I think back to earlier tonight. A gathering of various Accenture people active against ALS. First time in 6 months that we have all the different strands together. Except for Lucas and me, there is nobody that has the full picture. We spend two hours going over everything we do. Proto-types exist that were mere ideas 6 months ago, contributors from Switzerland and the USA on the call, the Japanese working group, the stakeholders that we have engaged at the highest level of our company, the results we have achieved with TRICALS and Qurit, the big-data design we are making for MinE, etc., etc. Every now and then, somebody can't help but burst into laughter or otherwise lose his professional composure, when we all see how ridiculously serious the contribution is that we have made in kicking ALS in the balls. I have a brief moment of insight that my efforts to activate have actually not been pointless. A warm glow surrounds me.

 

But I'm still dying.

 

That's what I realize, a little bit more, driving home with Iris and debating Tesla vs. BMW. As if I had just been meditating for hours, I see how empty my comfort strategies are and how impossible it is to understand the notion of death.

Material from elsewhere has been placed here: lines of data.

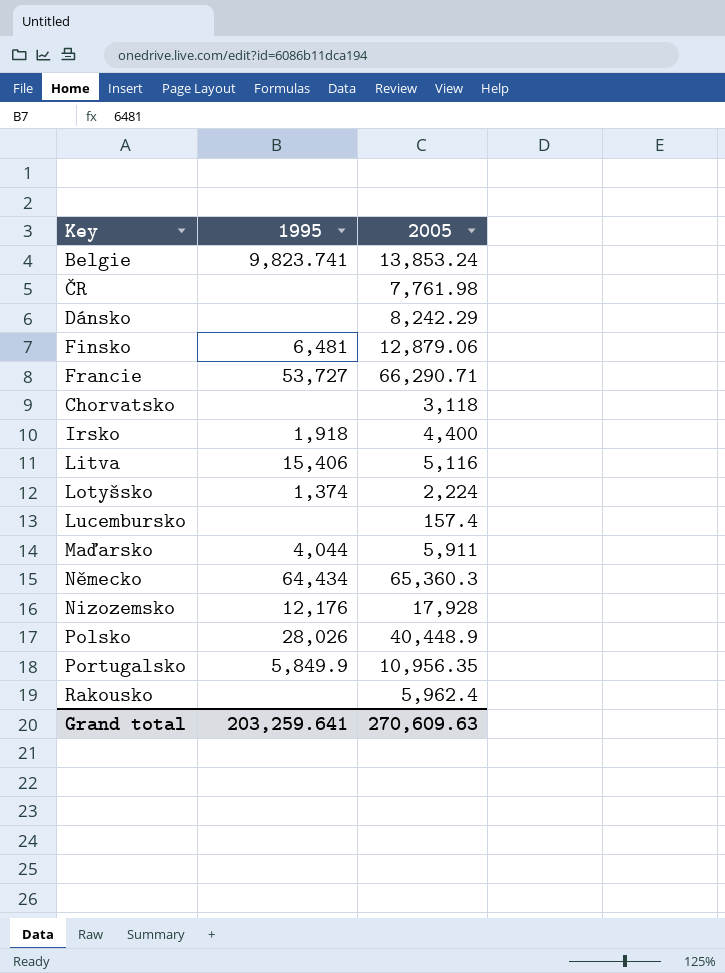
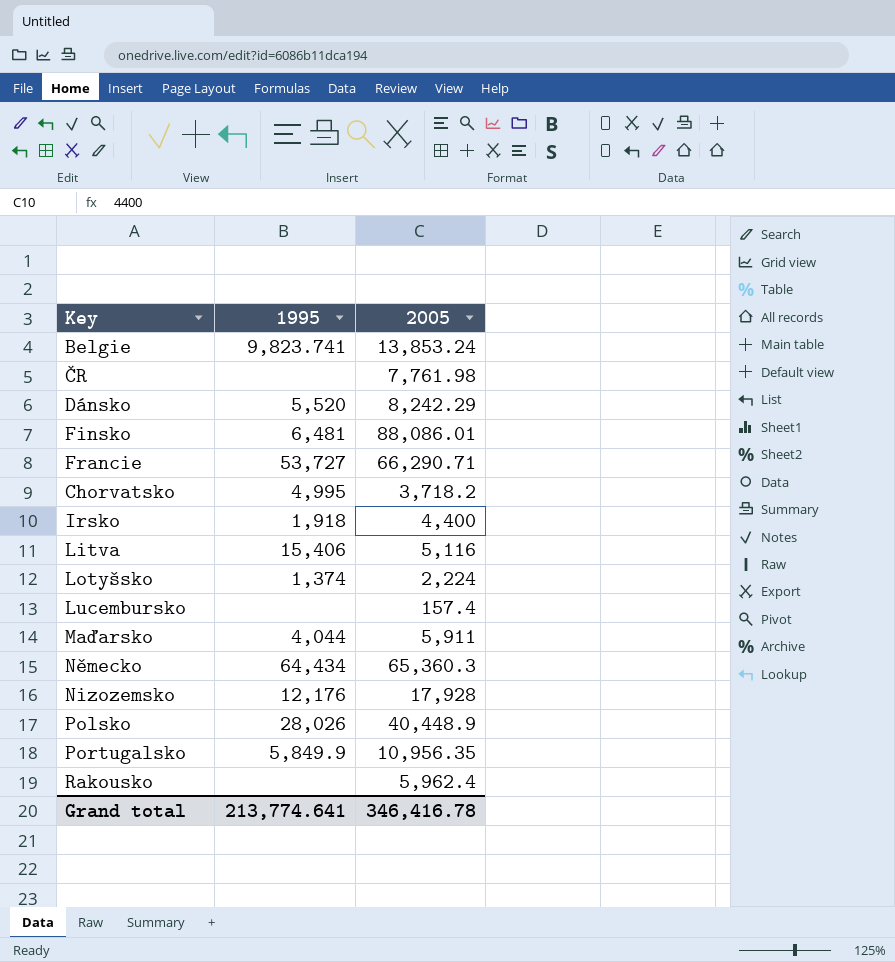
Dánsko | 1995: none -> 5,520
Finsko | 2005: 12,879.06 -> 88,086.01
Chorvatsko | 1995: none -> 4,995
Chorvatsko | 2005: 3,118 -> 3,718.2
Grand total | 1995: 203,259.641 -> 213,774.641
Grand total | 2005: 270,609.63 -> 346,416.78

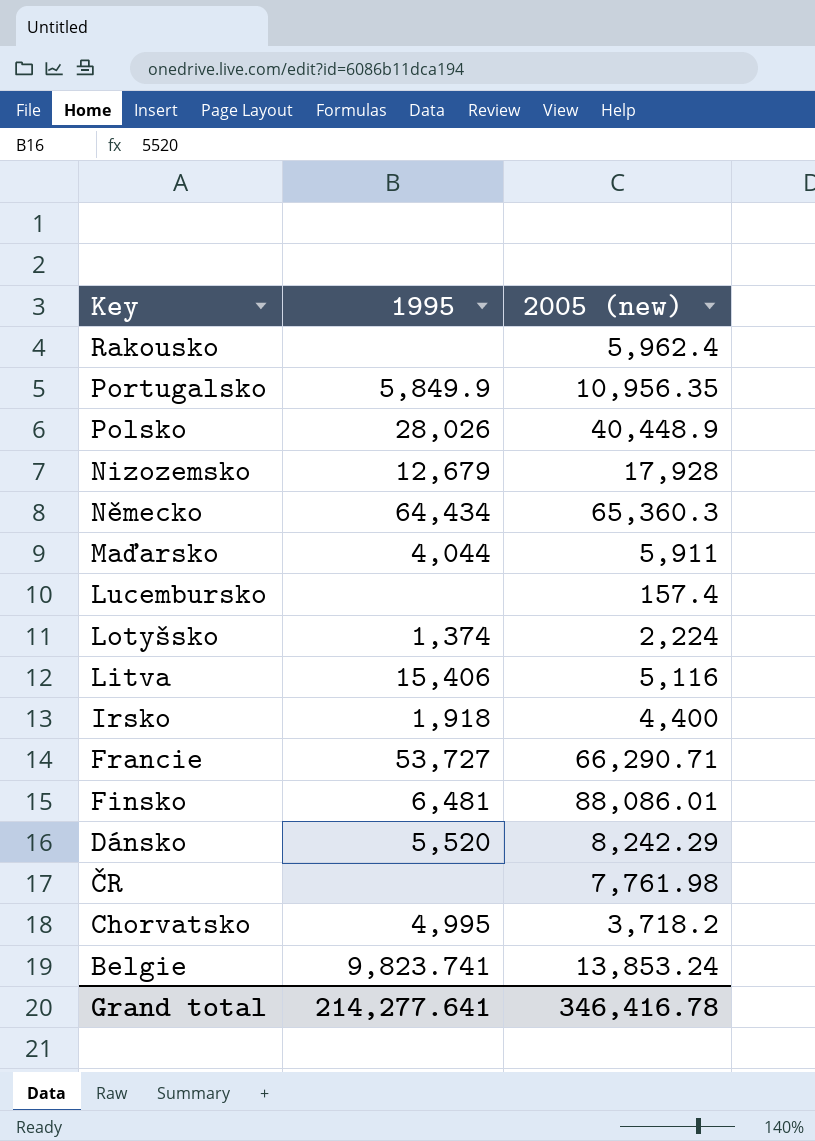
row order: none -> Key descending
column name: 2005 -> 2005 (new)
Nizozemsko | 1995: 12,176 -> 12,679
Grand total | 1995: 213,774.641 -> 214,277.641

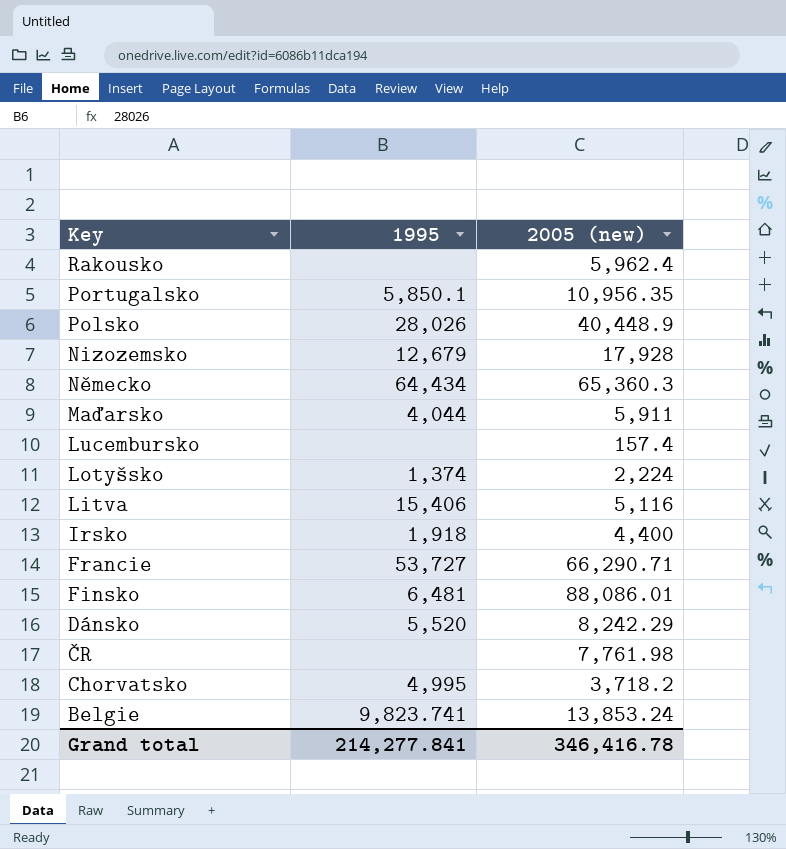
Portugalsko | 1995: 5,849.9 -> 5,850.1
Grand total | 1995: 214,277.641 -> 214,277.841

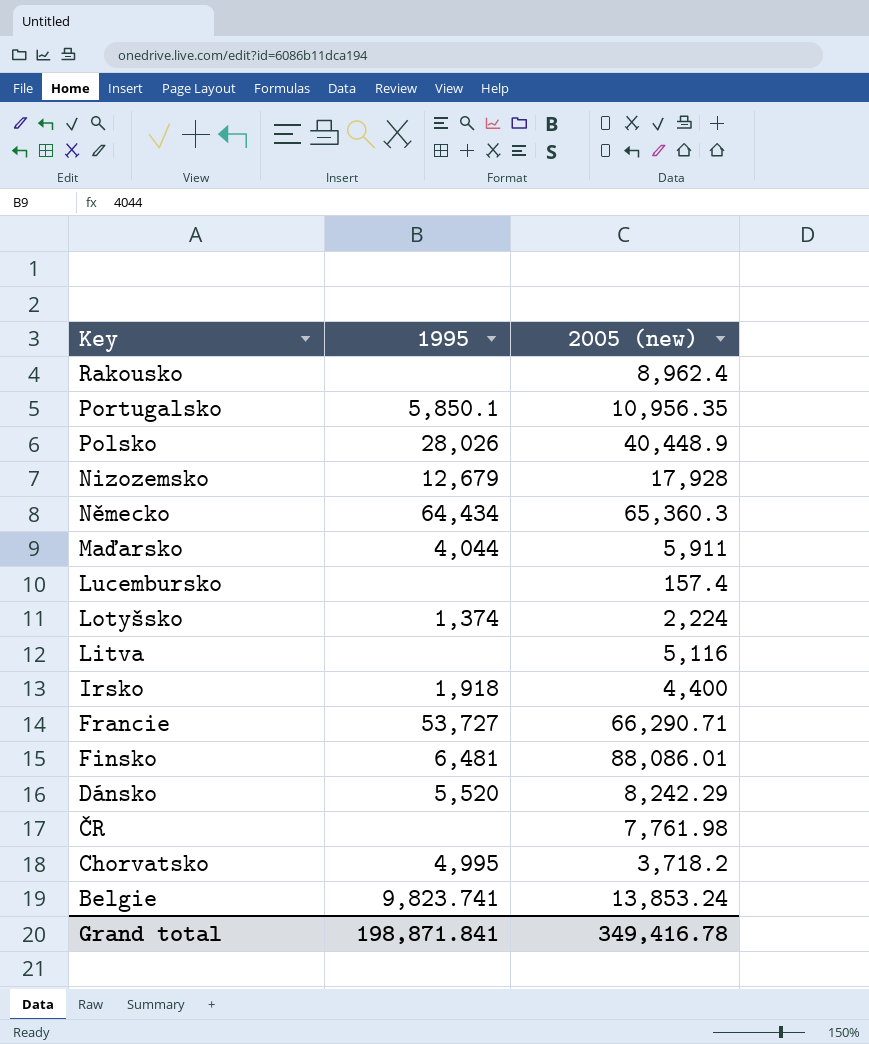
Rakousko | 2005 (new): 5,962.4 -> 8,962.4
Litva | 1995: 15,406 -> none
Grand total | 1995: 214,277.841 -> 198,871.841
Grand total | 2005 (new): 346,416.78 -> 349,416.78

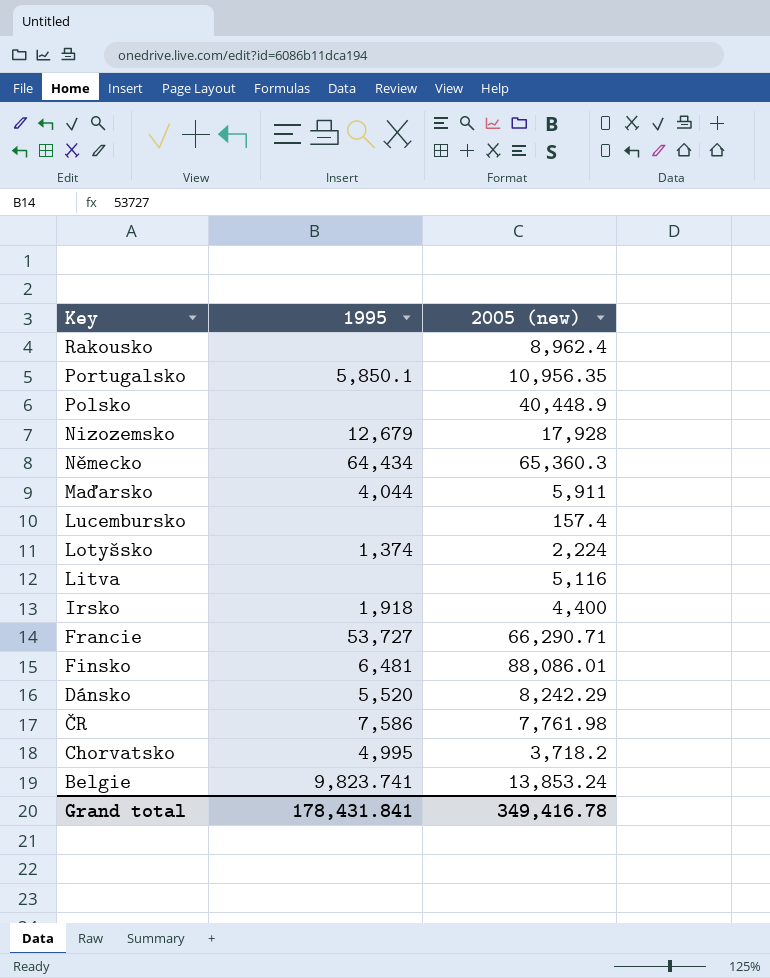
Polsko | 1995: 28,026 -> none
ČR | 1995: none -> 7,586
Grand total | 1995: 198,871.841 -> 178,431.841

I just get, and then only ever so rarely, that it is something so bad you can't even really realize it. I hold most of my tears until we are parked and after 10 minutes I can talk to Iris. As usual, she changes my reality with just a few lines. Death does take everything away from you in the end, but that's too big to grasp. But you can feel the little bites it takes, and those hurt. Like that stupid poem of Toon Hermans. Sad but true.